When the Linux Foundation announced that it was creating its own UEFI boot solution, it seemed that our woes about not being able to install Linux on Secure Boot systems would soon be coming to an end. While the "pre-bootloader" is still not production-ready, it's been readily worked on, and recently experienced some significant changes.
One of the most important goals of this pre-bootloader is that it'd be able to operate with any primary bootloader just fine, such as GRUB. However, due to design choices, the Gummiboot bootloader was simply incompatible. This is a bootloader that's specifically designed to be as lightweight as possible while still being able to take advantage of all that UEFI and its Secure Boot features offer. Simply put, the pre-bootloader's inability to function with Gummiboot was simply unacceptable.

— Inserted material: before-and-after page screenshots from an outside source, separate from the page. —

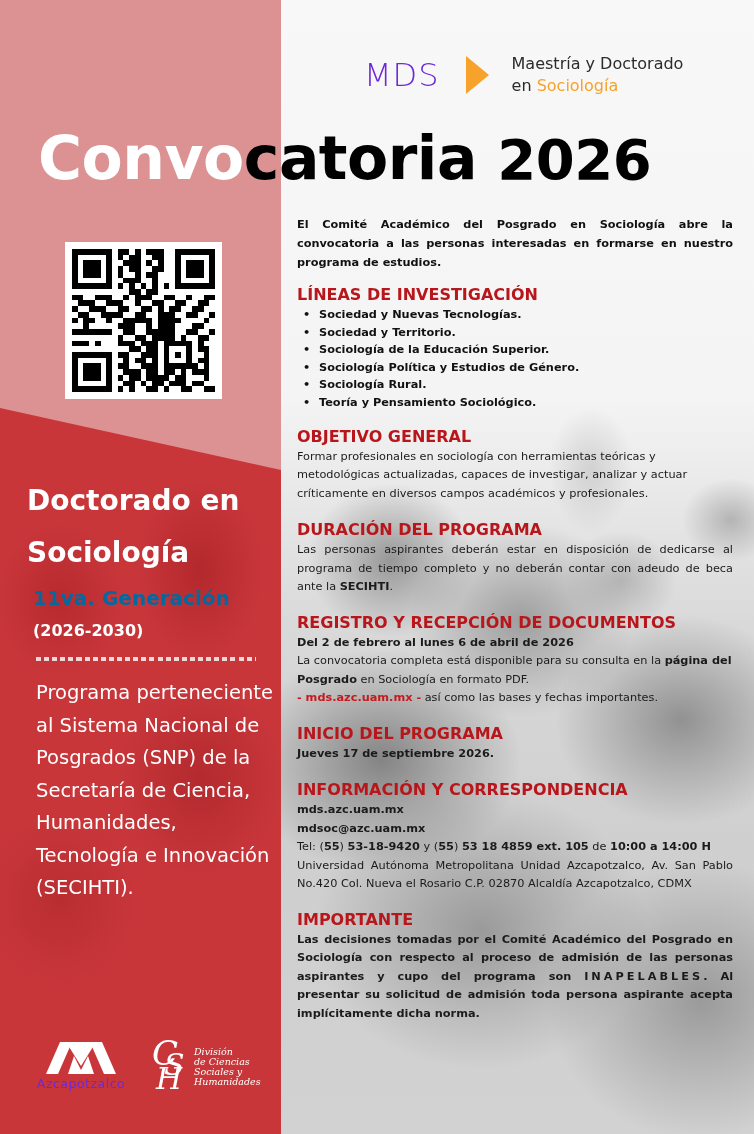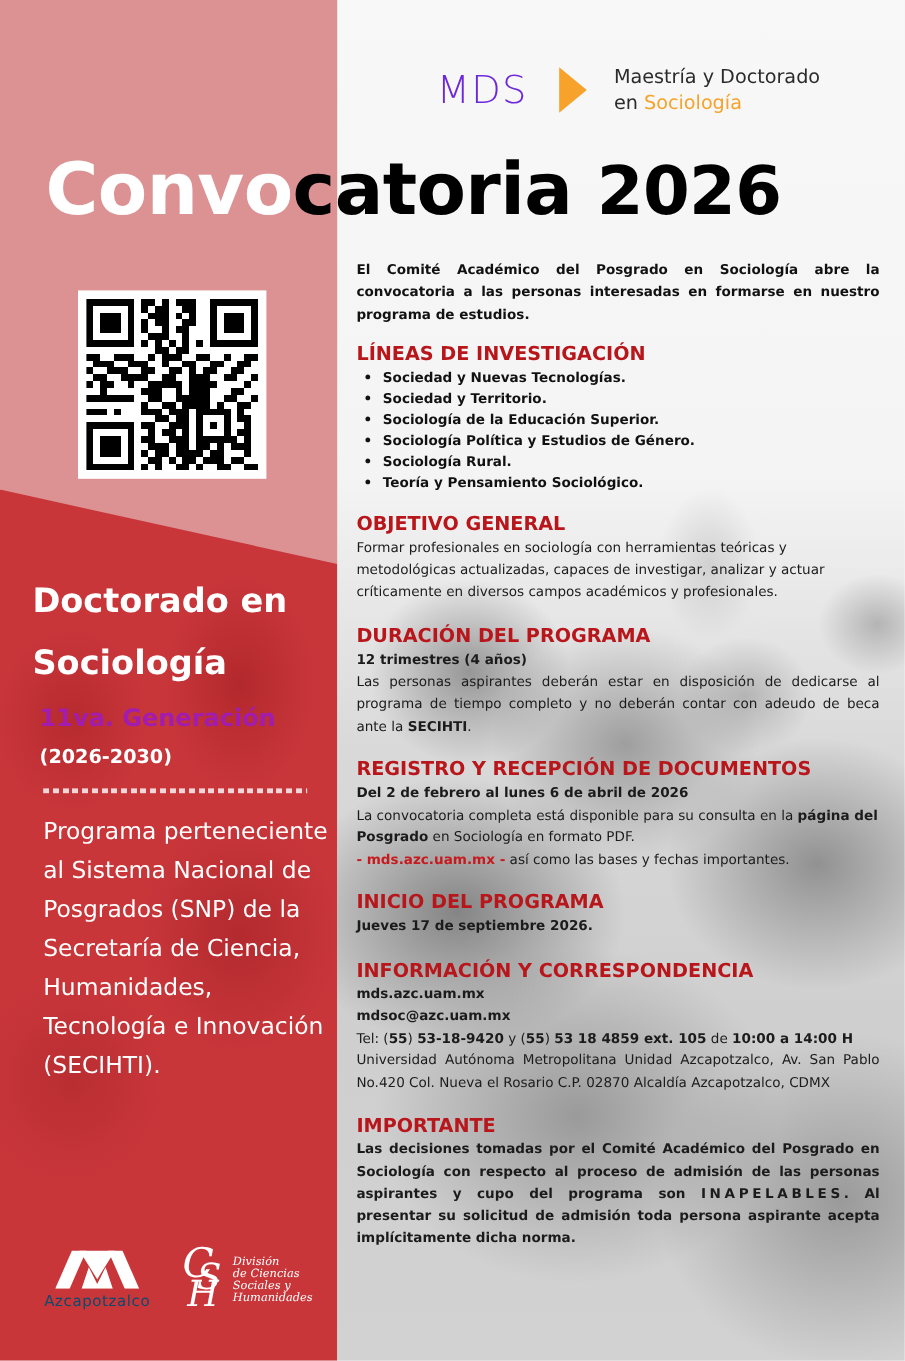"12 trimestres (4 años)" p.body { html: <p>12 trimestres (4 años)</p> -> none }
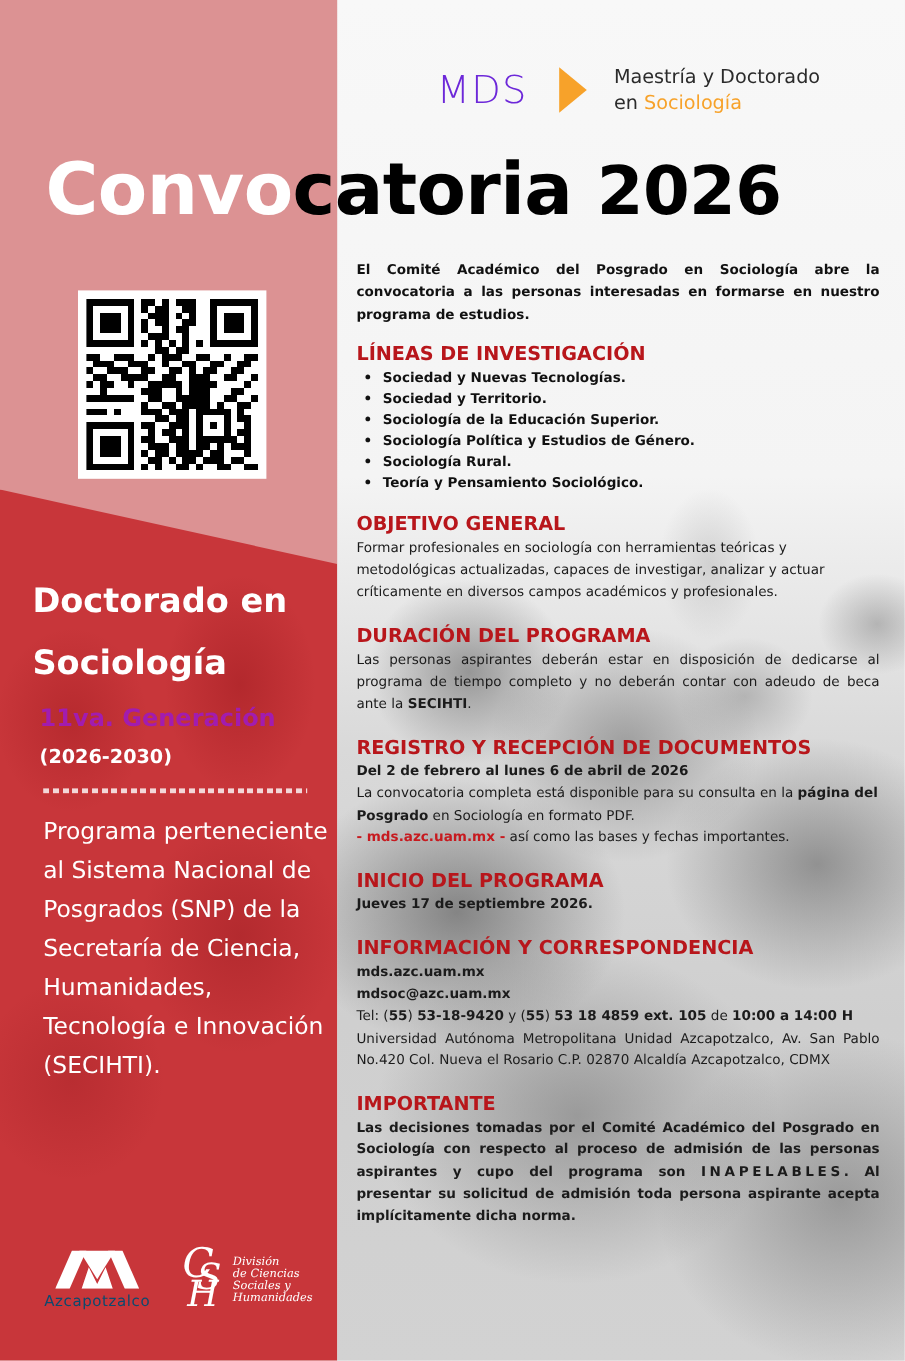"11va. Generación" .gen { color: #a21caf -> #0369a1 }
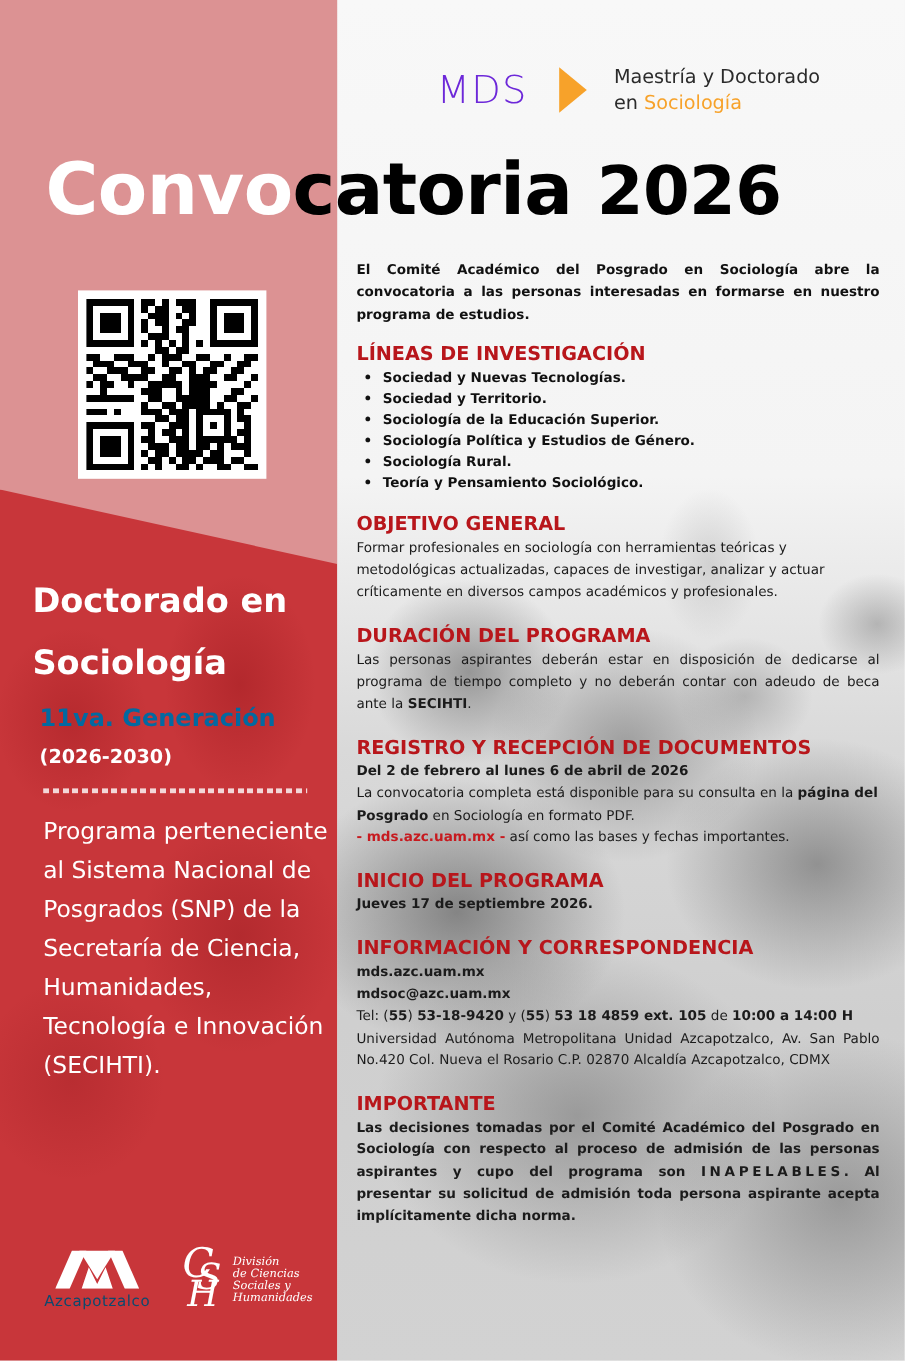"Azcapotzalco" .uam-logo { color: #0c4a6e -> #6d28d9 }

The reason for the lack of interoperability is that Gummiboot's design allows operating systems to boot via the Secure Boot mechanics, whereas the pre-bootloader's design bypassed that - as we previously discussed. Through the use of UEFI call interceptions and the adoption of SUSE MOK, the pre-bootloader now supports Gummiboot and others just fine. The design, while reasonable, seems a little complex. Microsoft sure has created a lot of work for developers and headaches for those trying to comprehend it all with its insistence of Secure Boot. I'm sure I'm not alone in anticipating the day when this pre-bootloader is finally deployed in production OSes so that we can stop thinking about it!
In related news, the UEFI issue we talked about the other day that risked bricking select Samsung notebooks has been patched up. However, the special driver must be downloaded by itself and merged into the latest 3.7.5 kernel. This patch should make it into the 3.7.6 stable release.
Samsung still needs to address this in their UEFI implementation. It simply should not be possible to completely kill the system via software. If a Linux driver can brick a motherboard by poking certain values into memory, so can Windows malware.
Not that it should happen ANYWAY, but I'm wondering why none of these companies ever employ a dual-bios solution like is common on desktop motherboards. It shouldn't be THAT difficult (or expensive), and it could prevent this kind of thing from being able to happen.